What is needed is an exact copy of every entry below, minus the images.

(Record set)

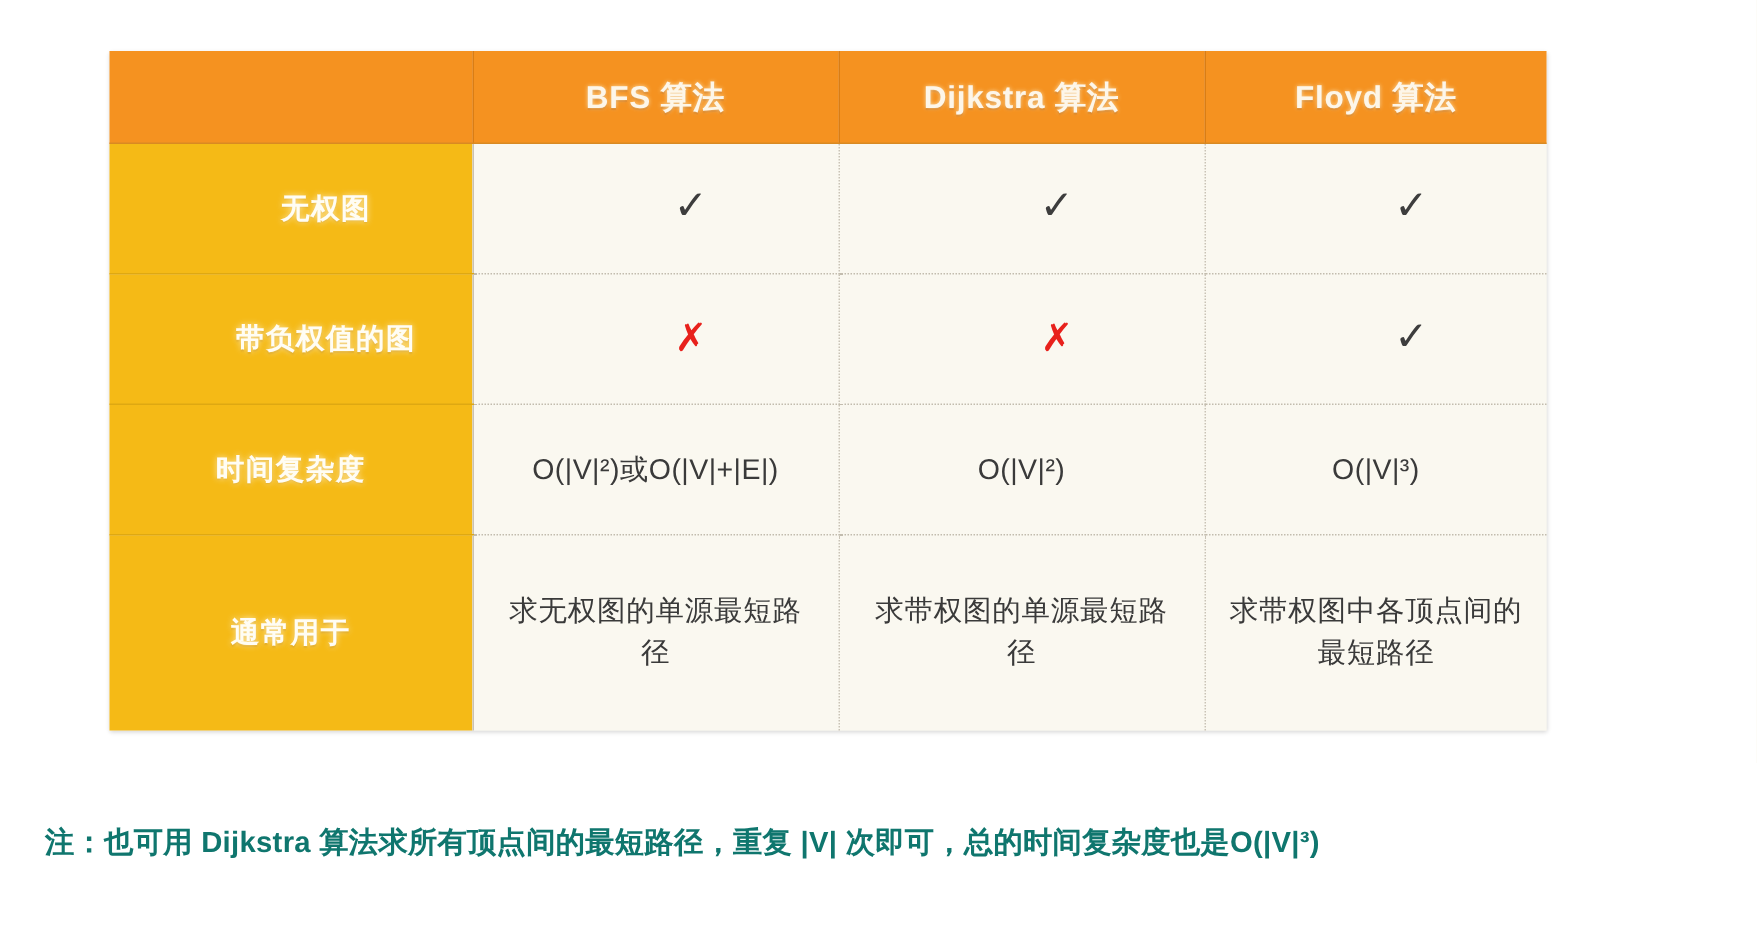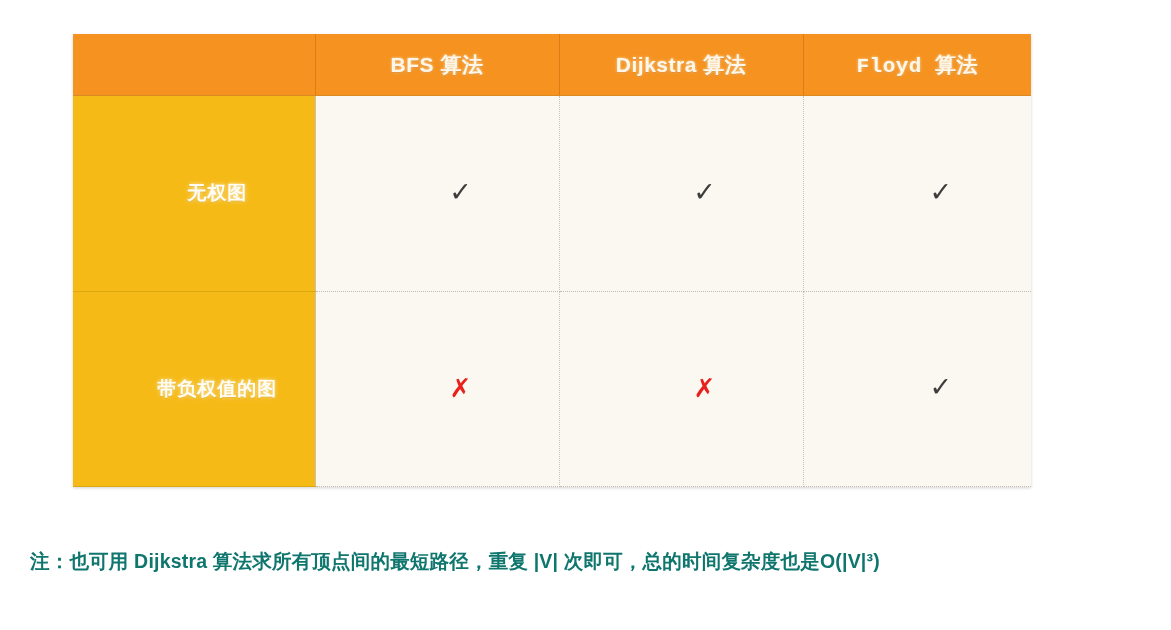--- a/index.html
+++ b/index.html
@@ -48,21 +48,21 @@
     background: #f59220;
     height: 61px;
     color: #fdf6e9;
     font-size: 21px;
     font-weight: 600;
     letter-spacing: 0.5px;
     text-shadow: 0 0 3px rgba(255,235,190,0.85), 0 1px 1px rgba(150,70,0,0.35);
     border-right: 1px solid #d97d14;
     border-bottom: 1px solid #d98a22;
   }
-  tr.head th:last-child { border-right: none; font-family: Liberation Mono, monospace; }
+  tr.head th:last-child { border-right: none; }
   tr.head th.corner { border-right: 1px solid #d97d14; }
 
   
   td.rowlabel, th.rowlabel {
     background: #f5ba16;
     color: #fffdf4;
     font-size: 19px;
     font-weight: 600;
     letter-spacing: 1px;
     text-shadow: 0 0 4px rgba(255,240,200,0.9), 0 1px 1px rgba(170,110,0,0.3);
@@ -159,19 +159,37 @@
 
 
       <tr class="r3">
         <td class="rowlabel">带负权值的图</td>
         <td class="cell"><span class="mark-no">✗</span></td>
         <td class="cell"><span class="mark-no">✗</span></td>
         <td class="cell"><span class="mark-yes">✓</span></td>
       </tr>
 
 
+      <tr class="r5">
+        <td class="rowlabel">时间复杂度</td>
+        <td class="cell"><span class="complexity">O(|V|²)或O(|V|+|E|)</span></td>
+        <td class="cell"><span class="complexity">O(|V|²)</span></td>
+        <td class="cell"><span class="complexity">O(|V|³)</span></td>
+      </tr>
 
+      <tr class="r6 last-row">
+        <td class="rowlabel">通常用于</td>
+        <td class="cell">
+            <span class="usage">求无权图的单源最短路径</span>
+          </td>
+        <td class="cell">
+            <span class="usage">求带权图的单源最短路径</span>
+          </td>
+        <td class="cell">
+            <span class="usage">求带权图中各顶点间的最短路径</span>
+          </td>
+      </tr>
 
     </tbody>
   </table>
 </div>
 
 <div id="note">注：也可用 Dijkstra 算法求所有顶点间的最短路径，重复 |V| 次即可，总的时间复杂度也是O(|V|³)</div>
 
 </body></html>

(End Record set)

Your solution:
--- a/index.html
+++ b/index.html
@@ -48,21 +48,21 @@
     background: #f59220;
     height: 61px;
     color: #fdf6e9;
     font-size: 21px;
     font-weight: 600;
     letter-spacing: 0.5px;
     text-shadow: 0 0 3px rgba(255,235,190,0.85), 0 1px 1px rgba(150,70,0,0.35);
     border-right: 1px solid #d97d14;
     border-bottom: 1px solid #d98a22;
   }
-  tr.head th:last-child { border-right: none; font-family: Liberation Mono, monospace; }
+  tr.head th:last-child { border-right: none; }
   tr.head th.corner { border-right: 1px solid #d97d14; }
 
   
   td.rowlabel, th.rowlabel {
     background: #f5ba16;
     color: #fffdf4;
     font-size: 19px;
     font-weight: 600;
     letter-spacing: 1px;
     text-shadow: 0 0 4px rgba(255,240,200,0.9), 0 1px 1px rgba(170,110,0,0.3);
@@ -159,19 +159,37 @@
 
 
       <tr class="r3">
         <td class="rowlabel">带负权值的图</td>
         <td class="cell"><span class="mark-no">✗</span></td>
         <td class="cell"><span class="mark-no">✗</span></td>
         <td class="cell"><span class="mark-yes">✓</span></td>
       </tr>
 
 
+      <tr class="r5">
+        <td class="rowlabel">时间复杂度</td>
+        <td class="cell"><span class="complexity">O(|V|²)或O(|V|+|E|)</span></td>
+        <td class="cell"><span class="complexity">O(|V|²)</span></td>
+        <td class="cell"><span class="complexity">O(|V|³)</span></td>
+      </tr>
 
+      <tr class="r6 last-row">
+        <td class="rowlabel">通常用于</td>
+        <td class="cell">
+            <span class="usage">求无权图的单源最短路径</span>
+          </td>
+        <td class="cell">
+            <span class="usage">求带权图的单源最短路径</span>
+          </td>
+        <td class="cell">
+            <span class="usage">求带权图中各顶点间的最短路径</span>
+          </td>
+      </tr>
 
     </tbody>
   </table>
 </div>
 
 <div id="note">注：也可用 Dijkstra 算法求所有顶点间的最短路径，重复 |V| 次即可，总的时间复杂度也是O(|V|³)</div>
 
 </body></html>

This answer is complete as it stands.